Même les partisans du cuivre admettent que le marché a pris de l'avance sur la réalité de la chaîne d'approvisionnement physique. Une correction s'impose, bien qu'elle doive attendre la fin de la bataille immédiate entre les acheteurs et les vendeurs.

Mais les acheteurs spéculatifs ne manqueront pas en cas de baisse des prix. Un marché qui vient de faire la une des journaux pour avoir atteint des niveaux record ne peut qu'attirer davantage l'attention.

Un signe de l'enthousiasme croissant des investisseurs pour Doctor Copper est le retour des fonds négociés en bourse adossés à des actifs physiques. Les tentatives passées (link) de lancer de tels produits ont également coïncidé avec des cycles haussiers, mais ils n'ont pas réussi à sortir de la planche à dessin ou ont eu du mal à maintenir des frais compétitifs en raison du coût du stockage du métal.

Il reste à voir si Sprott, qui gère déjà un fonds d'uranium physique, aura plus de succès, mais c'est un signe de l'intérêt croissant des particuliers pour l'histoire haussière du cuivre, caractérisée par une offre limitée et une demande d'énergie verte en plein essor.

Les fonds sont arrivés tardivement sur le méga marché haussier des années 2000 et les investisseurs particuliers encore plus tard.

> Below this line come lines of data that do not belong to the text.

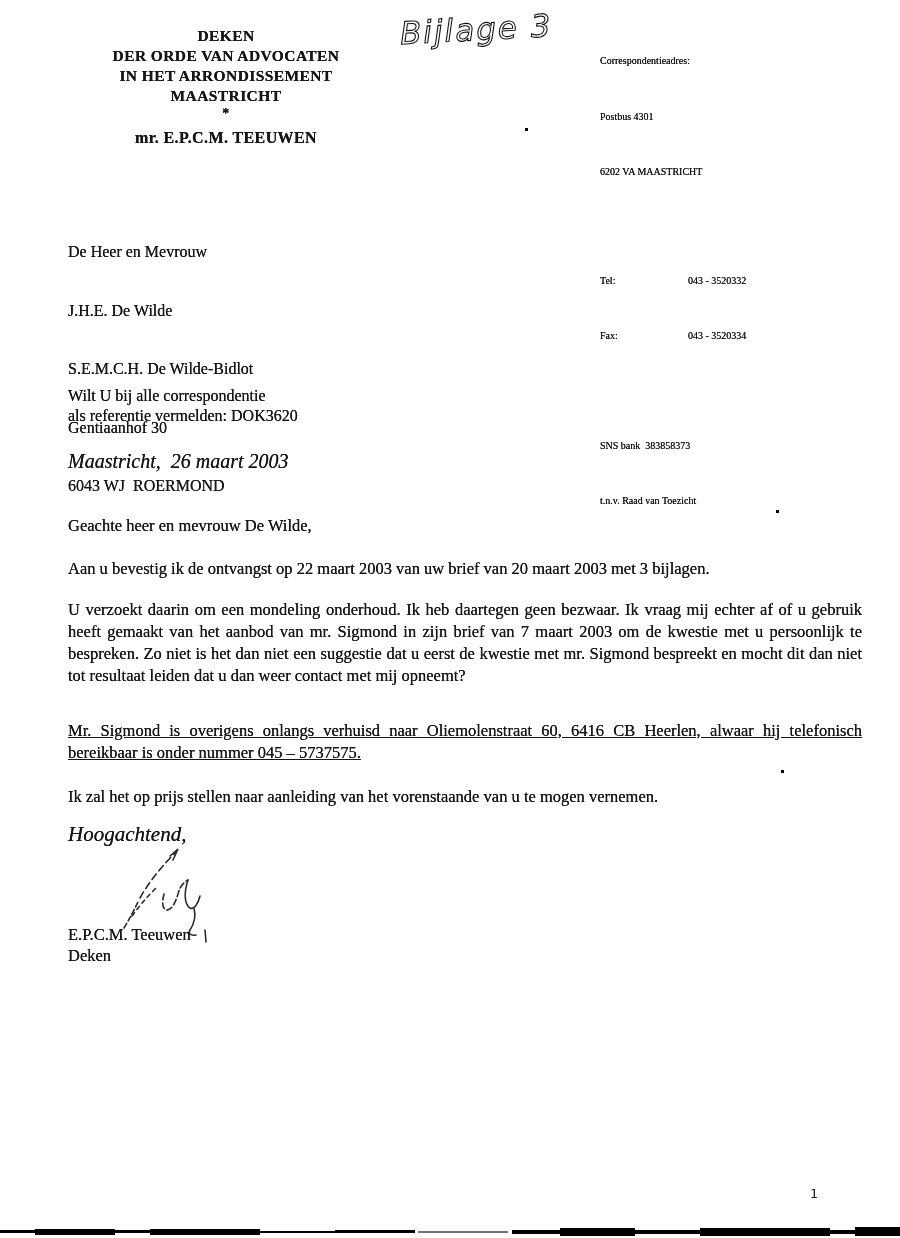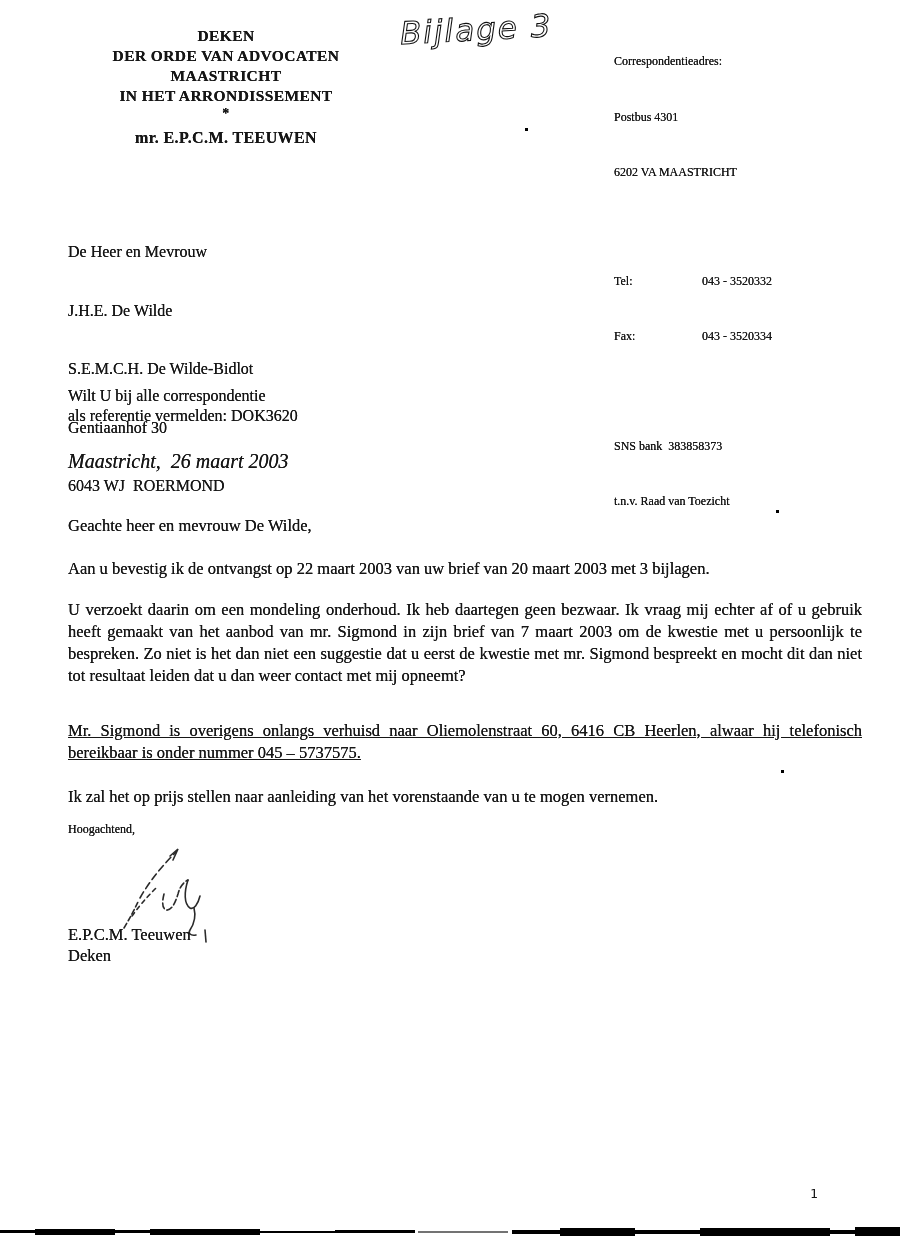--- a/index.html
+++ b/index.html
@@ -31,8 +31,8 @@
 
   
   .corr-block {
-    left: 614px; top: 15px; width: 265px;
-    font-size: 12px;
+    left: 600px; top: 15px; width: 265px;
+    font-size: 10px;
     line-height: 18.5px;
     white-space: pre;
   }

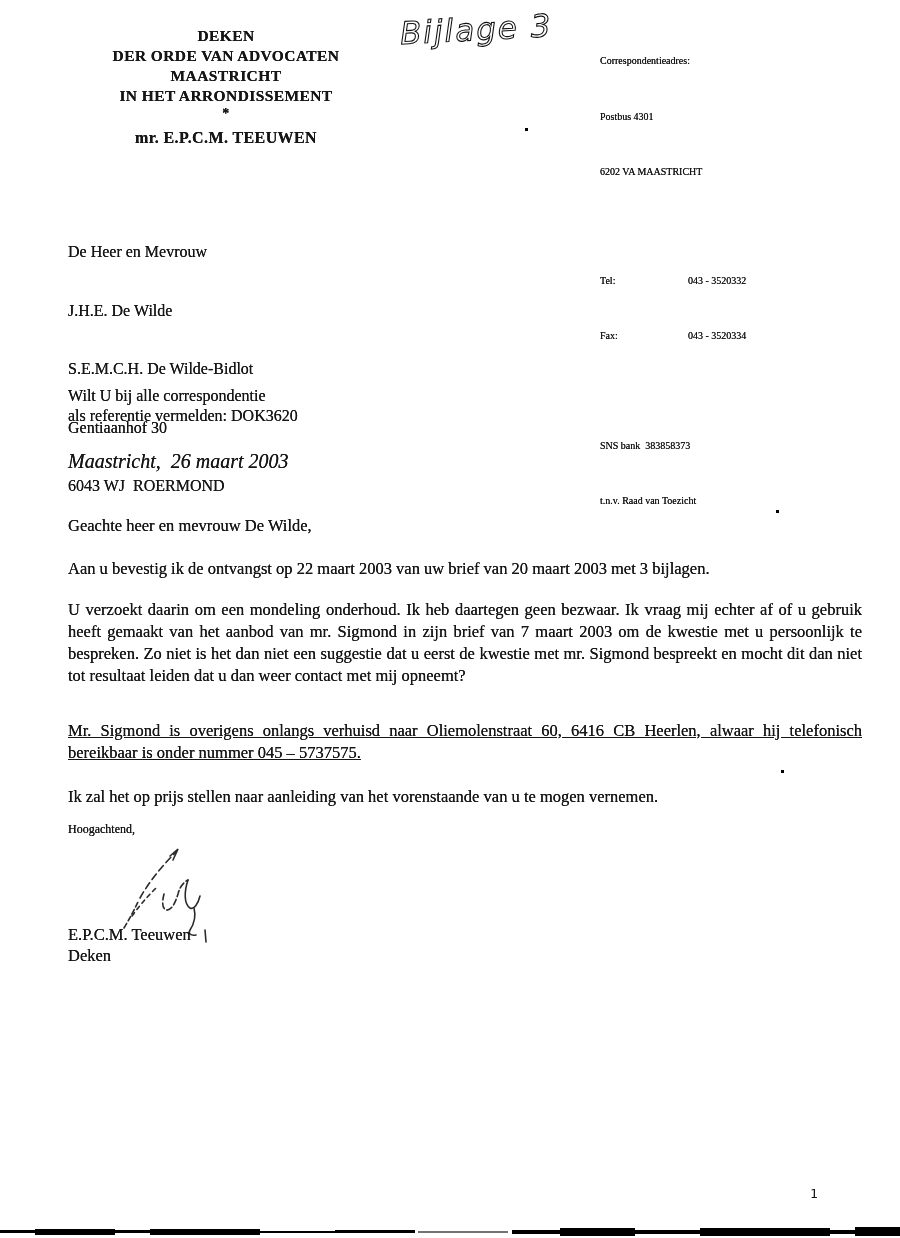--- a/index.html
+++ b/index.html
@@ -87,8 +87,8 @@
 <div class="abs sender-block scan-text">
   <div>DEKEN</div>
   <div>DER ORDE VAN ADVOCATEN</div>
+  <div>IN HET ARRONDISSEMENT</div>
   <div>MAASTRICHT</div>
-  <div>IN HET ARRONDISSEMENT</div>
   <div class="star">*</div>
   <div class="sender-name">mr. E.P.C.M. TEEUWEN</div>
 </div>

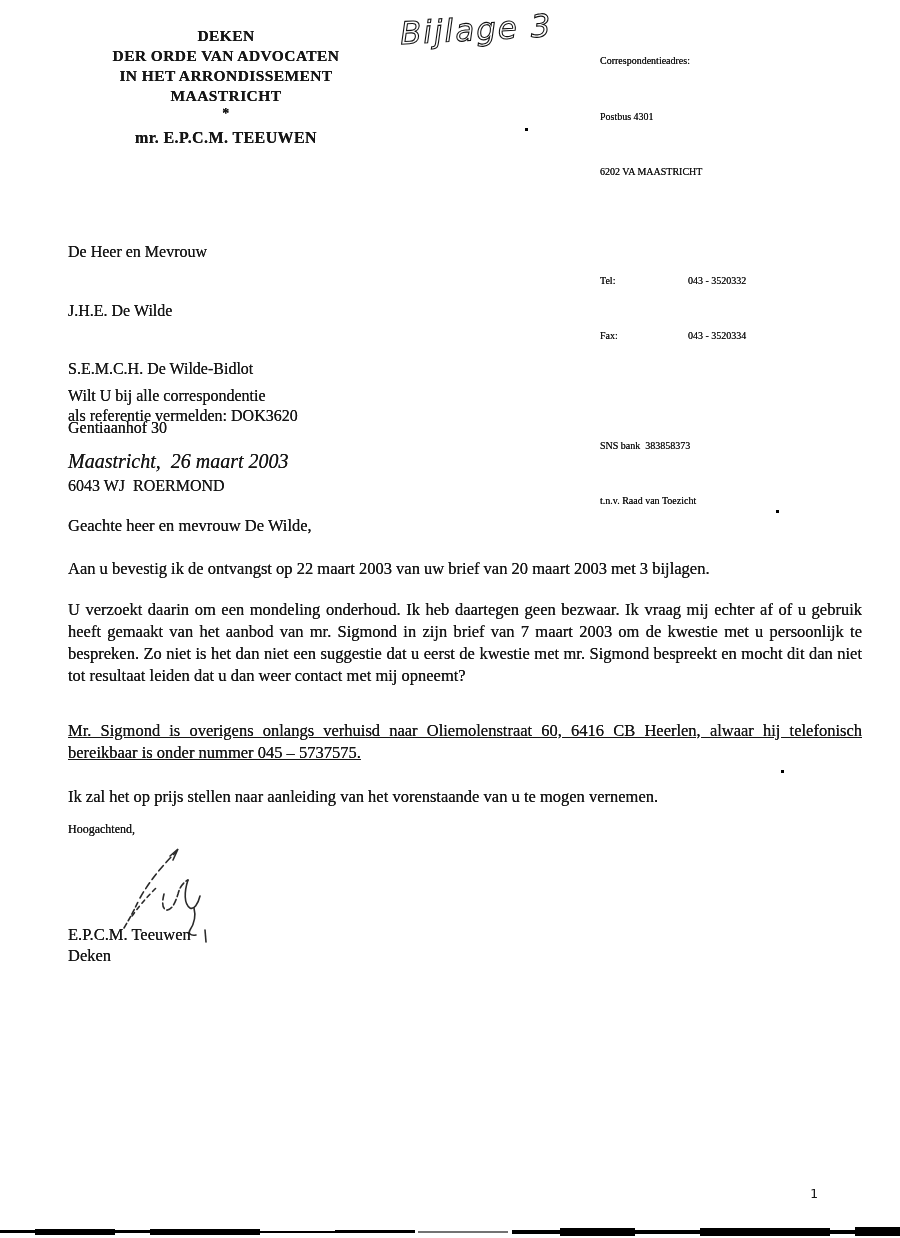--- a/index.html
+++ b/index.html
@@ -63,7 +63,7 @@
   .p2 { top: 599px; }
   .p3 { top: 720px; text-decoration: underline; }
   .p4 { top: 786px; }
-  .closing { left: 68px; top: 822px; font-size: 12px; }
+  .closing { left: 68px; top: 822px; font-size: 21px; font-style: italic; }
 
   
   .signature-svg { left: 112px; top: 842px; }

À l'époque, les métaux industriels n'occupaient encore qu'une place marginale dans le paysage de l'investissement et la plupart des achats d'investissement se faisaient sous la forme d'allocations de paniers croisés de produits de base.

Cette fois-ci, la nouvelle de la tendance haussière du cuivre s'est répandue bien au-delà de la communauté des négociants en métaux. L'intérêt est beaucoup plus large et les produits permettant de l'exprimer sont plus nombreux.

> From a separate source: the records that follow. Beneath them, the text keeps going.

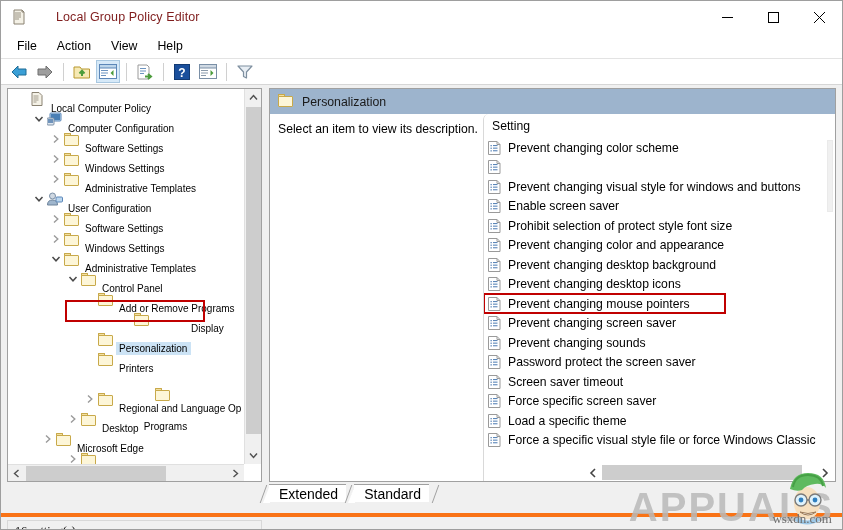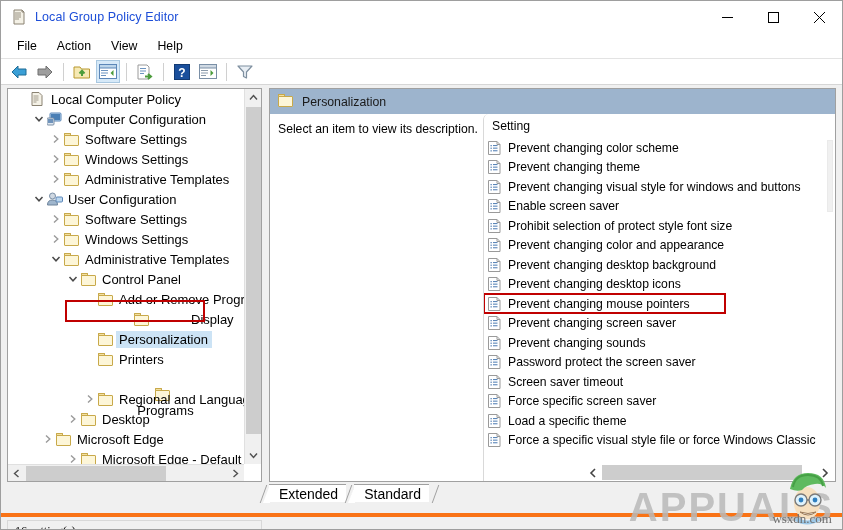--- a/index.html
+++ b/index.html
@@ -31,7 +31,7 @@
     width: 16px; height: 16px; position: relative;
   }
   .title-text {
-    font-size: 12.5px; color: #1d4ed8; letter-spacing: .1px;
+    font-size: 12.5px; color: #7f1d1d; letter-spacing: .1px; margin-left: 21px;
   }
   .win-btns {
     position: absolute; right: 0; top: 0; height: 32px; display: flex;

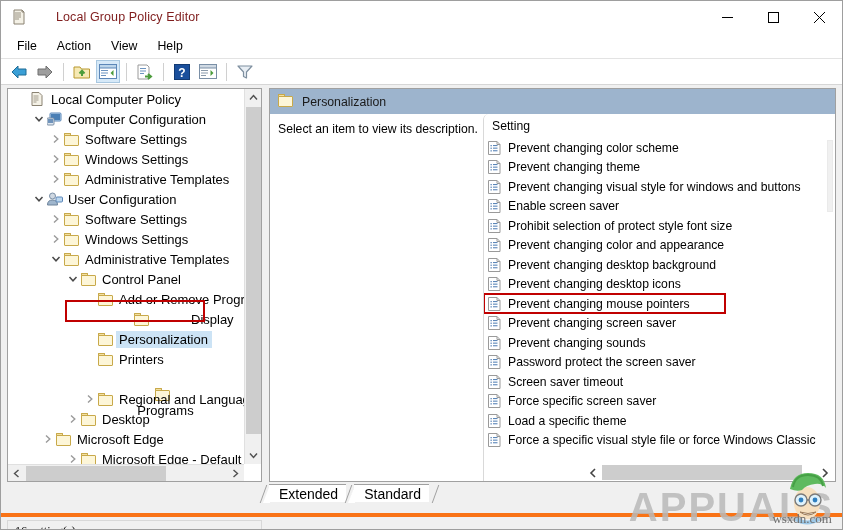--- a/index.html
+++ b/index.html
@@ -101,7 +101,7 @@
   }
   .tnode .ticon { width: 18px; flex: 0 0 18px; display:flex; align-items:center; }
   .tnode .tlabel {
-    font-size: 13px; color: #000; padding-left: 3px;
+    font-size: 10px; color: #000; padding-left: 3px; margin-top: 18px;
   }
   .tnode.selected .tlabel {
     background: #cce3f5;

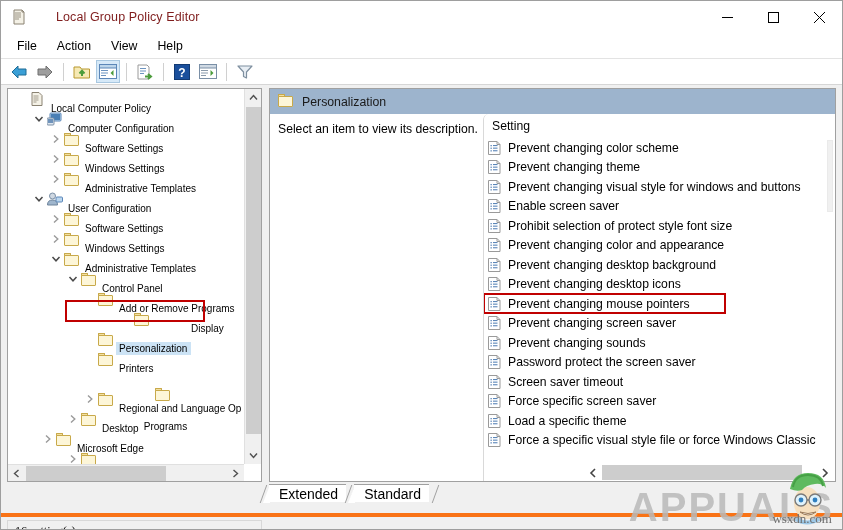--- a/index.html
+++ b/index.html
@@ -726,7 +726,6 @@
                   <rect x="2.5" y="9.2" width="1.3" height="1.3" fill="#5b86b8"></rect>
                   <rect x="5" y="9.2" width="4.5" height="1.1" fill="#5b86b8"></rect>
                 </svg></span>
-              <span class="lilabel">Prevent changing theme</span>
             </div>
             <div class="litem">
               <span class="doc-icon"><svg width="13" height="14" viewBox="0 0 13 14">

Le micro-contrat du CME, par exemple, est un point d'entrée au niveau de la rue pour les investisseurs particuliers, avec un prix de 2 500 livres par contrat.

"De taille pratique et adapté à l'investisseur individuel, ce contrat offre moins d'engagement en capital, une marge plus faible et des frais d'échange moins élevés que le contrat à terme sur le cuivre de taille plus importante", note le CME sur son site Internet (link).

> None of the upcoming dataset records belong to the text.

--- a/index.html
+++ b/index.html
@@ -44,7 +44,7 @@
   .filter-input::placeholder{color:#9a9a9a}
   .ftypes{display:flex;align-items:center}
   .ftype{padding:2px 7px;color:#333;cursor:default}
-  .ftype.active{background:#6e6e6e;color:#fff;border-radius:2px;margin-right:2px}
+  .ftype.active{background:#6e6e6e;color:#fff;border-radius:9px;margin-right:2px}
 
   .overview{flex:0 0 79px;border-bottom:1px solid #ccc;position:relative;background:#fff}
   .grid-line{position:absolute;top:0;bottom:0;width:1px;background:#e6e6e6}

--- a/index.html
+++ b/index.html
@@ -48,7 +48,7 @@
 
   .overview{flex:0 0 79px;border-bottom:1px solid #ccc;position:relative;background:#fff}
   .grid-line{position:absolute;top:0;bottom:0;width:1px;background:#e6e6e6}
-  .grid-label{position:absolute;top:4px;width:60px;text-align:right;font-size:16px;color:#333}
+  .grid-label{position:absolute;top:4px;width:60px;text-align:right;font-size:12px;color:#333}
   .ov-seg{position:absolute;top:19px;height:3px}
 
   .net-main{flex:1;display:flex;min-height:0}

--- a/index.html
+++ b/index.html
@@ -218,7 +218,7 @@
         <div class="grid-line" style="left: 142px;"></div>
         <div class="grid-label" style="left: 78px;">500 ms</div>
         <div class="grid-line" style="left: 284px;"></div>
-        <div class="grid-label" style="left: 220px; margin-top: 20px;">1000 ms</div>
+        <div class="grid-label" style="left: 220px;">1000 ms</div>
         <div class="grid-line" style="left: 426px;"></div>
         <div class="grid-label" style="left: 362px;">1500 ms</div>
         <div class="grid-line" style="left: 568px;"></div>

Le volume quotidien moyen en avril était de 12 863 contrats, le plus élevé depuis le lancement du contrat en mai 2022 et plus du double du record précédent. Les volumes cumulés au cours des quatre premiers mois de l'année ont représenté l'équivalent de 670 000 tonnes de cuivre.

Si, comme le prétendent de nombreux analystes, le cuivre se trouve encore au pied d'un marché haussier de plusieurs années, l'engagement des professionnels et des particuliers ne fera que croître à chaque nouvelle flambée des prix.

Les flux d'investissement viennent à peine de commencer et ils ont déjà bouleversé l'arbitrage transatlantique.

C'est un signe inquiétant qui montre à quel point le cuivre peut devenir turbulent si trop d'argent tente de s'engouffrer dans un marché limité.

Les opinions exprimées ici sont celles de l'auteur, chroniqueur pour Reuters.